Title

Pimping Caterpillars: Select Constructed and Conscious Performances of Black Masculinity from the 'Minstrel' to the 'Real Negus'

Graduation Year

2016

Publication Date

2016

Comments

At the request of the author, this essay is not available for download. Bona fide researchers may consult it by visiting the University Archives in Tate Archives & Special Collections; contact archives@iwu.edu for details.

Abstract

I am no expert in black masculinity. As a white female from a small, predominantly white town, I cannot claim to understand what it is like to grow up as a black man in America. However, I believe that I, and many others, can come closer to understanding some of today's complex black masculine identities through the history of constructions and conscious (re)constructions of images of black masculinity. There are countless routes that could have been taken, and admittedly, so much more that could be said about countless images of black masculinity, including those I have represented. The few constructions that I have chosen I believe are representative of the most popularly white-consumed images of masculinity of the nineteenth through the twenty-first centuries.
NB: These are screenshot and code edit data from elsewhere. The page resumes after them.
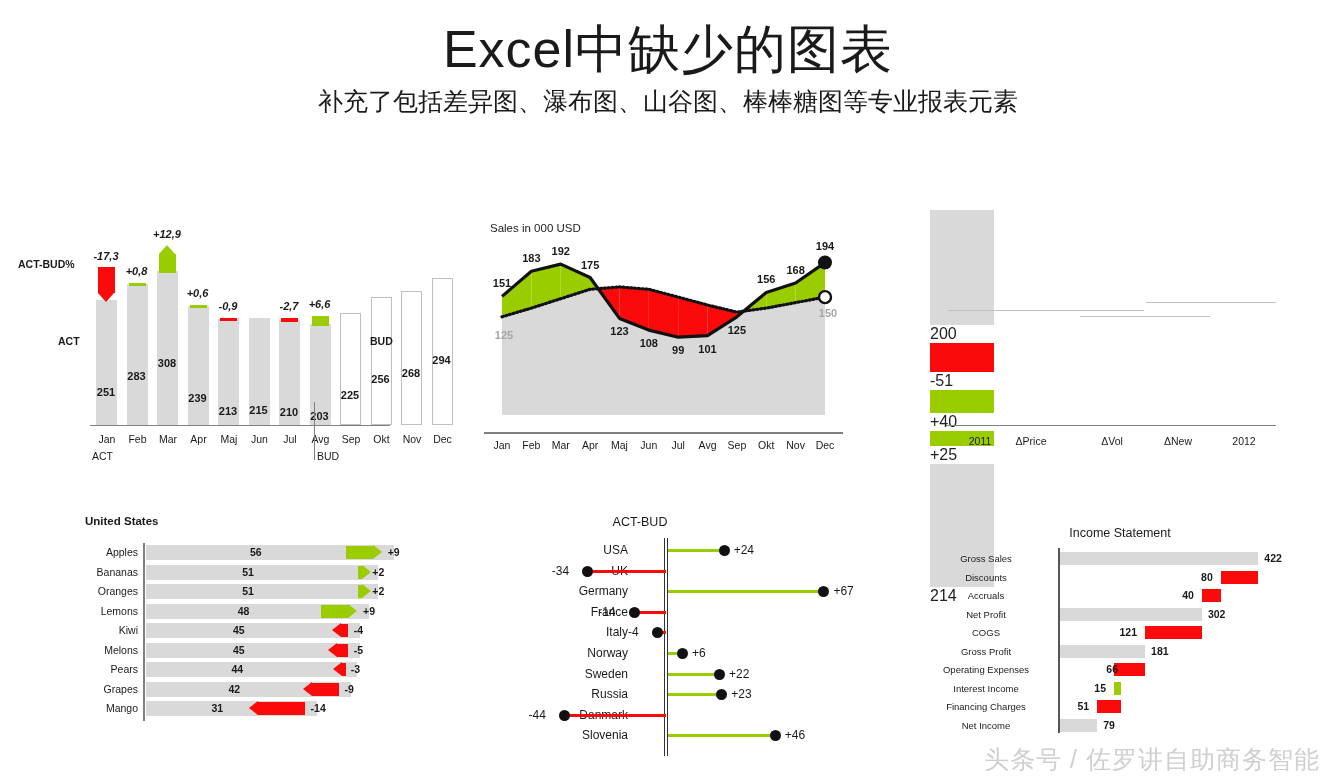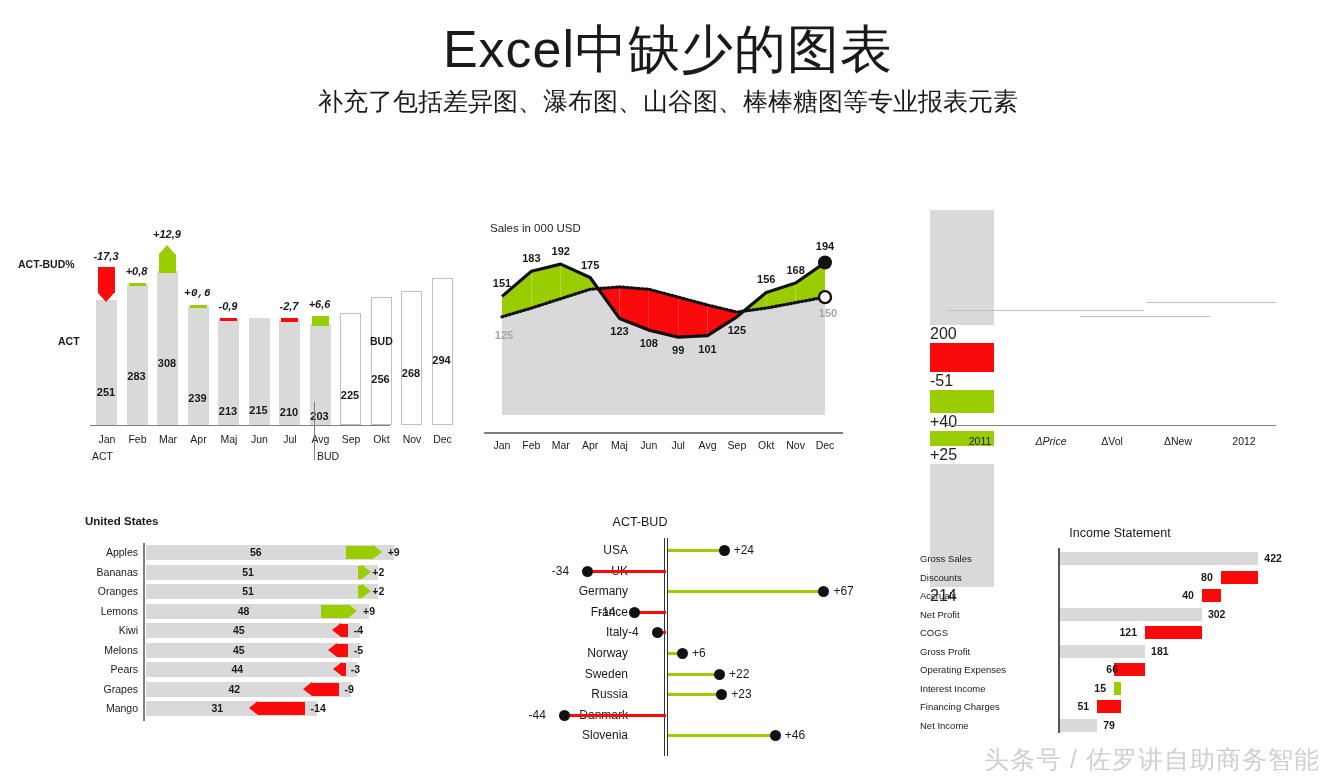--- a/index.html
+++ b/index.html
@@ -135,7 +135,7 @@
           <div class="bar bar-act" style="height: 119.5px;"></div>
           <div class="val-in" style="bottom: 21.5px;">239</div>
         </div>
-        <div class="col" style="left: 147.5px; top: 0px; height: 215px; font-family: Liberation Mono, monospace;">
+        <div class="col" style="left: 147.5px; top: 0px; height: 215px;">
           <div style="position: absolute; left: 2px; width: 17px; bottom: 117.5px;">
             <div style="width: 100%; height: 3px; background: rgb(154, 205, 0);"></div>
           </div>

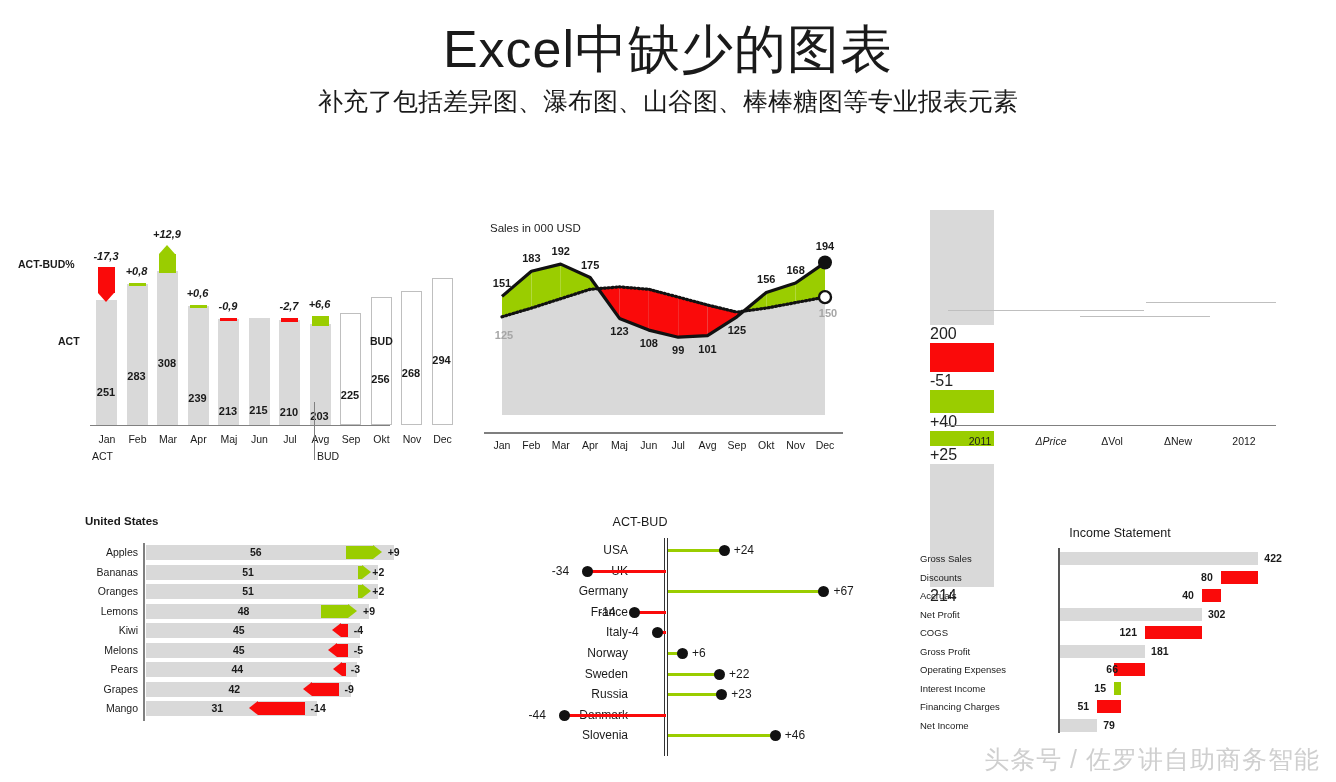--- a/index.html
+++ b/index.html
@@ -268,7 +268,7 @@
         <div class="xlab" style="left: 5px; width: 90px; top: 225px;">2011</div>
         <div class="block" style="left: 84px; width: 64px; top: 100px; height: 29.325px; background: rgb(250, 10, 10);"></div>
         <div class="lbl" style="left: 71px; width: 90px; top: 132.325px;">-51</div>
-        <div class="xlab" style="left: 76px; width: 90px; top: 225px; font-style: italic;">ΔPrice</div>
+        <div class="xlab" style="left: 56px; width: 90px; top: 225px;">ΔPrice</div>
         <div class="block" style="left: 150px; width: 64px; top: 106.325px; height: 23px; background: rgb(154, 205, 0);"></div>
         <div class="lbl" style="left: 137px; width: 90px; top: 87.325px;">+40</div>
         <div class="xlab" style="left: 137px; width: 90px; top: 225px;">ΔVol</div>

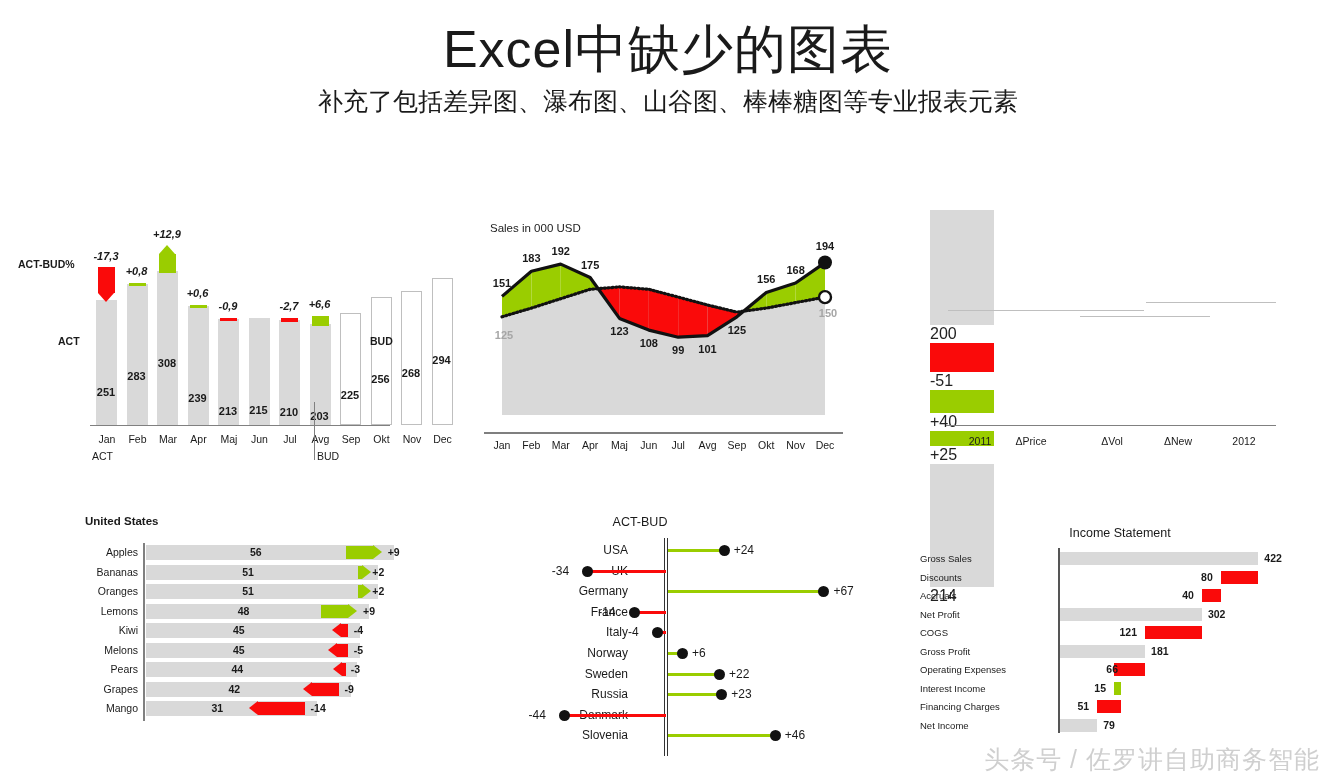--- a/index.html
+++ b/index.html
@@ -77,7 +77,7 @@
   #c6 .c6title{position:absolute;left:0;top:6px;width:400px;text-align:center;font-size:12.5px;color:#1a1a1a;}
   #c6 .vaxis{position:absolute;left:138px;top:28px;width:2px;height:185px;background:#555;}
   .row6{position:absolute;left:0;height:17px;}
-  .row6 .rlab{position:absolute;left:0;width:132px;text-align:left;font-size:9.5px;color:#1a1a1a;line-height:17px;}
+  .row6 .rlab{position:absolute;left:0;width:132px;text-align:center;font-size:9.5px;color:#1a1a1a;line-height:17px;}
   .row6 .blk{position:absolute;top:2px;height:13px;}
   .row6 .v{position:absolute;font-size:10.5px;font-weight:bold;color:#1a1a1a;line-height:17px;}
An entire book could be written on the representations of black masculinity, and it still may never be defined. But that is what makes it interesting - the ways in which it has transformed over time, sometimes in compliance with and sometimes in reaction to white perceptions of black men. In studying selected instances of restrictive, white-constructed representations of black masculinity such as the "Uncle Tom" and the "minstrel," the "Real Nigga" who rejects white society and retaliates by expressing his power and prowess can be more deeply understood. Looking at Staples's and Lamar's criticisms of gangsta rap reveals some of the downfalls of N.W.A's "Real Nigga" identity, which, although revolutionary, was in many ways a performance of minstrelsy that satiated the American fantasy of the young black "gangsta" as the brute. The more self-aware identities that Staples and Lamar represent provide an insight to the ways that black men are viewed by modern society. They demonstrate the ways in which their ever-shifting identities influence and are influenced by the communities in which they live and the outside world's perceptions of them.